We present an experimental study of reciprocating pipe flow with free-end effects, specifically, oscillations of a column of water trapped inside an open vertical cylinder under the action of regular linear waves. The aims were to identify parameters where an initial transition to non-linearity in reciprocating flow might occur and to quantify energy losses in the non-linear regime. Reciprocating flows are a subclass of oscillatory flows that are characterized by a zero-mean flux. The investigation may provide a deeper fundamental understanding of the characteristics of reciprocating flows, which differ significantly from the properties of well-studied unidirectional flows. From measured amplitudes of the incoming and excited oscillations inside the column, we draw the dependence of the amount of the absorbed kinetic power on the amplitude and frequency of the incident waves.

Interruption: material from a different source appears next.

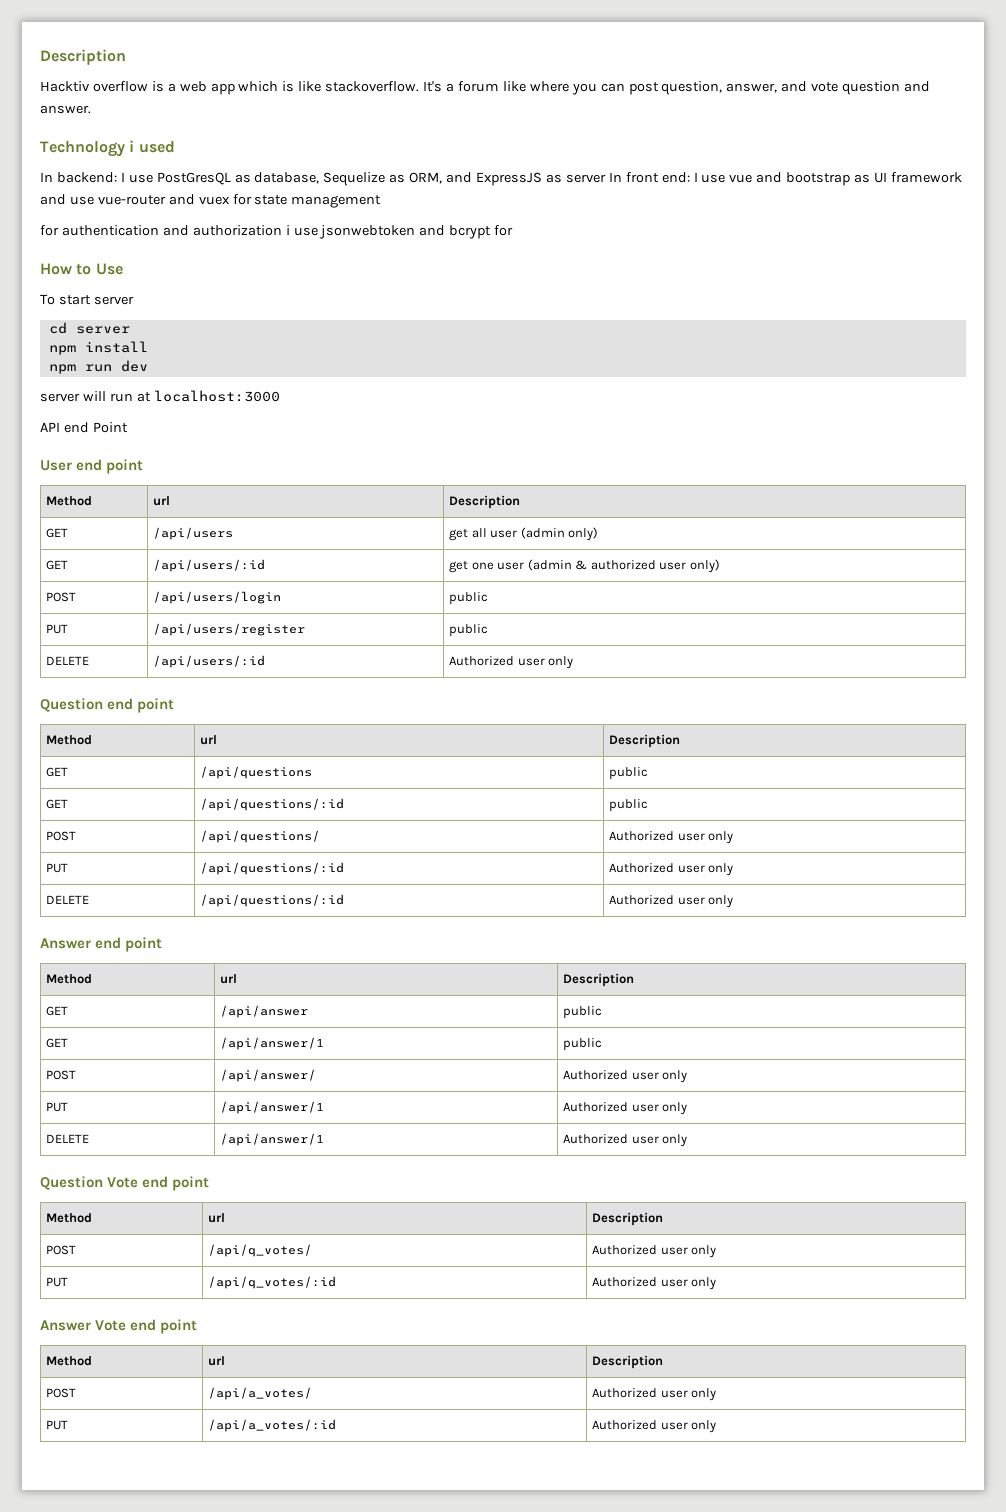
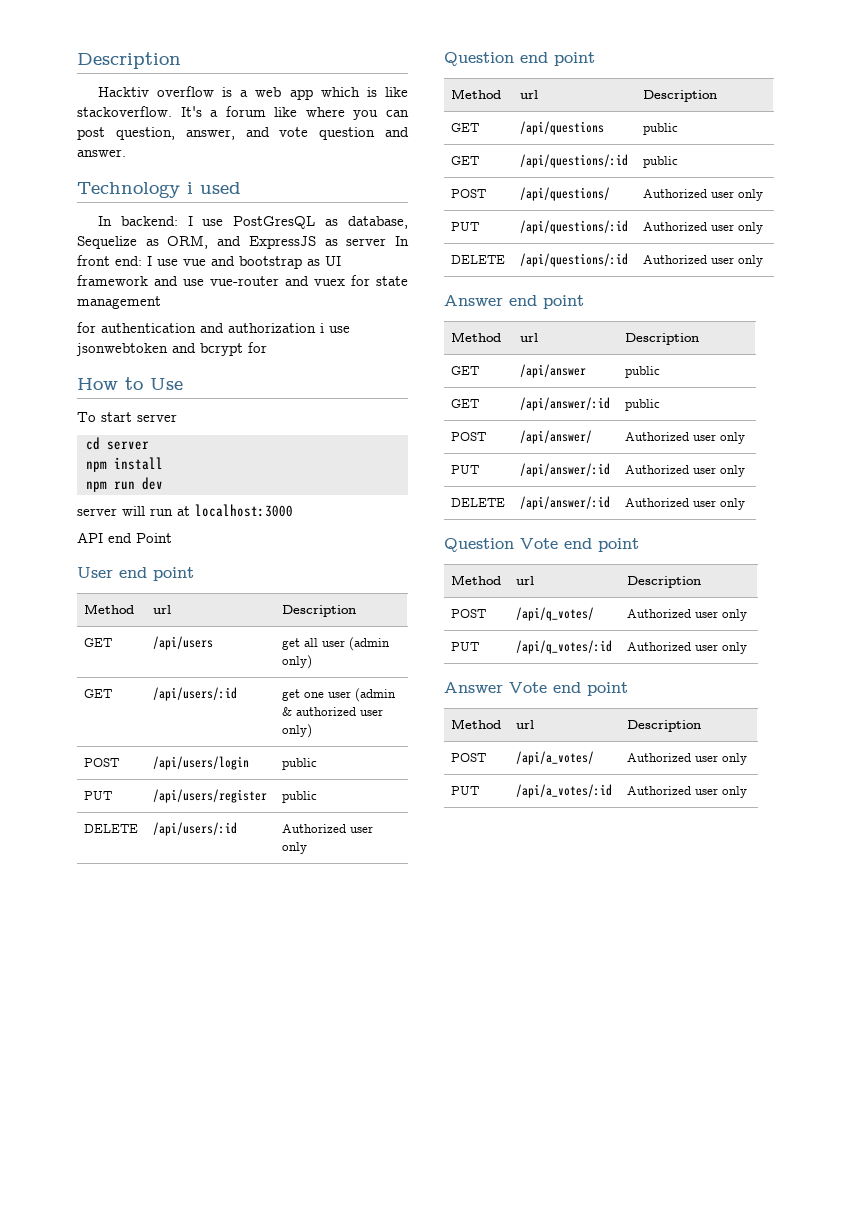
[220,1037,325,1050] /api/answer/1 -> [520,397,611,411] /api/answer/:id
[220,1101,325,1114] [563,1102,688,1115] [46,1134,90,1143] [220,1133,325,1146] /api/answer/1 | Authorized user only // DELETE | /api/answer/1 -> [520,463,611,477] [625,465,746,477] [451,498,506,507] [520,496,611,510] /api/answer/:id | Authorized user only // DELETE | /api/answer/:id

Quantifications were made of the balance between the energy absorbed by the column and dissipated due to the radiation of waves and wall friction, which are usually considered linear, as well as non-linear losses of energy due to flow separation at the walls and vortex shedding and turbulence at the bottom free end of the cylinder. It is found that the non-linear effects become significant at incident wave amplitudes much smaller than expected, thus affecting the energy balance. We suggest that the initial transition from linear to non-linear behavior in reciprocating finite pipe flow has been identified and the critical oscillatory Reynolds number at which it occurs has been estimated as Reos = 4400 ± 1250.